Inherits From: Driver

Used in the notebooks

Used in the tutorials

The while loop will run num_steps in the environment, only counting steps that result in an environment transition, i.e. (time_step, action, next_time_step). If a step results in environment resetting, i.e. time_step.is_last() and next_time_step.is_first() (traj.is_boundary()), this is not counted toward the num_steps.

As environments run batched time_steps, the counters for all batch elements are summed, and execution stops when the total exceeds num_steps. When batch_size > 1, there is no guarantee that exactly num_steps are taken -- it may be more but never less.

This termination condition can be overridden in subclasses by implementing the self._loop_condition_fn() method.

env A tf_environment.Base environment.
policy A tf_policy.Base policy.
observers A list of observers that are updated after every step in the environment. Each observer is a callable(time_step.Trajectory).
transition_observers A list of observers that are updated after every step in the environment. Each observer is a callable((TimeStep, PolicyStep, NextTimeStep)).
num_steps The number of steps to take in the environment.

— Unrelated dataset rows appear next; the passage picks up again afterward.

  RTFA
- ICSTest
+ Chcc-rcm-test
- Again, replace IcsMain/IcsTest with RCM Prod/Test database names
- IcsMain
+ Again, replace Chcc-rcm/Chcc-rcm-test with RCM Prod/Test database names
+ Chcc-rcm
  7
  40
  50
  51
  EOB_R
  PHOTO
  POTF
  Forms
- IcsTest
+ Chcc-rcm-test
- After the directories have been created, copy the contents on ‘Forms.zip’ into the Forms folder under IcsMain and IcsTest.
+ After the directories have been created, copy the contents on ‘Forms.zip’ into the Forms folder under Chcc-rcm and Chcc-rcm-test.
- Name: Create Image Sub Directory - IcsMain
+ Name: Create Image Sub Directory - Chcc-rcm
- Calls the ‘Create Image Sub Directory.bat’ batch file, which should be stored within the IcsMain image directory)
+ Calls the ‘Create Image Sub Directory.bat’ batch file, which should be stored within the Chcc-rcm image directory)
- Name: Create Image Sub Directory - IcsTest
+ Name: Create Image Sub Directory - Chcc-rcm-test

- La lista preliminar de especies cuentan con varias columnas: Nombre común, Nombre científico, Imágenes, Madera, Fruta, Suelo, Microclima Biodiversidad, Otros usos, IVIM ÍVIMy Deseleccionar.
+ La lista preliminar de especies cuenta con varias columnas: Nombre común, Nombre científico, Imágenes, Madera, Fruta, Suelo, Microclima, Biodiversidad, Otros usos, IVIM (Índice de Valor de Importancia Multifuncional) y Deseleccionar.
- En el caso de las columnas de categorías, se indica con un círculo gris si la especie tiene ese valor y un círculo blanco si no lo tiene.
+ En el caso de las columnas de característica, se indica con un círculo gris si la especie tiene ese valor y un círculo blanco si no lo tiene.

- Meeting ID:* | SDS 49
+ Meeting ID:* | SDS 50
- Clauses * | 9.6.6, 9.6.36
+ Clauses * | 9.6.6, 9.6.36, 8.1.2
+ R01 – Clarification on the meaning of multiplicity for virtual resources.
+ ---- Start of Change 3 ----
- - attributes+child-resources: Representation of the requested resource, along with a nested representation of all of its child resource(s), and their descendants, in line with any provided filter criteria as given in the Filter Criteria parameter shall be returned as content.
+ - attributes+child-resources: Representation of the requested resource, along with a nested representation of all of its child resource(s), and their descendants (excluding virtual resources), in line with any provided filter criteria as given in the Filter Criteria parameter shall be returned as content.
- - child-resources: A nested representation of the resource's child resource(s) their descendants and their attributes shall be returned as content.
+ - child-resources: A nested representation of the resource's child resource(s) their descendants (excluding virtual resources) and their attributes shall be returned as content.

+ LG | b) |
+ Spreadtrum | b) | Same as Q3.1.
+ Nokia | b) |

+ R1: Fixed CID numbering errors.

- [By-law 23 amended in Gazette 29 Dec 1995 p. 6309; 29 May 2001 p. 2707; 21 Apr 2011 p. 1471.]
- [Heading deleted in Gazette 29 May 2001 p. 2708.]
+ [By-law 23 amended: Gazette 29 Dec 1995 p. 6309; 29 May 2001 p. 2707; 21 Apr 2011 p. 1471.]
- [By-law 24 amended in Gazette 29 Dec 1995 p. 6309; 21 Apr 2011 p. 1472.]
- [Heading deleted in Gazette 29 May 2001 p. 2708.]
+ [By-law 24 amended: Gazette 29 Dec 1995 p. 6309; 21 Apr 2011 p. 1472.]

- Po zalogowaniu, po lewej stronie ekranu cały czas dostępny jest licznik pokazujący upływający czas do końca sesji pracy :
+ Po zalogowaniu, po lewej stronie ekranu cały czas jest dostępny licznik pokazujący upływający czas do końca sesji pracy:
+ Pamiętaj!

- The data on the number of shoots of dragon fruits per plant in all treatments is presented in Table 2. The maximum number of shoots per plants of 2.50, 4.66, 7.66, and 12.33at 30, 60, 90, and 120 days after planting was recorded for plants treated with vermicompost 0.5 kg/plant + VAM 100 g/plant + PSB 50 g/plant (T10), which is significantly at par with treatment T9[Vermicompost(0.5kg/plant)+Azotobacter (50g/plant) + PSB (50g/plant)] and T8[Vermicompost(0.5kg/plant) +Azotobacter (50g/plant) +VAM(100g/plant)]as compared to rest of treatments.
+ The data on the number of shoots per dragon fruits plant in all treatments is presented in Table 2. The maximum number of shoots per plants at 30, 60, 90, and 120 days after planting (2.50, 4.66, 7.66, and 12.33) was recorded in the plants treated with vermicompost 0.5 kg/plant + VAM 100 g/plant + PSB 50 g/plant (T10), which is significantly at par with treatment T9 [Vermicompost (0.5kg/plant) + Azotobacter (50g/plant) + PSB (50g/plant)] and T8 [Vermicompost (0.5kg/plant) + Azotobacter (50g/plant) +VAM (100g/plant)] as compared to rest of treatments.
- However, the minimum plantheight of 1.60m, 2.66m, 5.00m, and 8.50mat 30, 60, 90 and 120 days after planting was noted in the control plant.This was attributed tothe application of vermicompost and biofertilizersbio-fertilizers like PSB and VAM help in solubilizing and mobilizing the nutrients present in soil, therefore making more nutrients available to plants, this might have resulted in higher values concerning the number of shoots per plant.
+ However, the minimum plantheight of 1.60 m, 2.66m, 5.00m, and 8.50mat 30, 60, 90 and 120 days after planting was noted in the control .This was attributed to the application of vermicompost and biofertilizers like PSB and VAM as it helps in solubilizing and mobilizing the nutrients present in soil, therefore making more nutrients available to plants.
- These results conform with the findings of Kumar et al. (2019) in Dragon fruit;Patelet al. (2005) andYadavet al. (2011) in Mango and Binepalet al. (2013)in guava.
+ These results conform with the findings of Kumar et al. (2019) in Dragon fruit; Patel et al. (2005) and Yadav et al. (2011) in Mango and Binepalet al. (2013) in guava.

ValueError If env is not a tf_environment.Base or policy is not an instance of tf_policy.Base.

env

observers

policy

transition_observers

Methods

run

View source

Takes steps in the environment using the policy while updating observers.

Args
time_step optional initial time_step. If None, it will use the current_time_step of the environment. Elements should be shape [batch_size, ...].
policy_state optional initial state for the policy.
maximum_iterations Optional maximum number of iterations of the while loop to run. If provided, the cond output is AND-ed with an additional condition ensuring the number of iterations executed is no greater than maximum_iterations.

Returns
time_step TimeStep named tuple with final observation, reward, etc.
policy_state Tensor with final step policy state.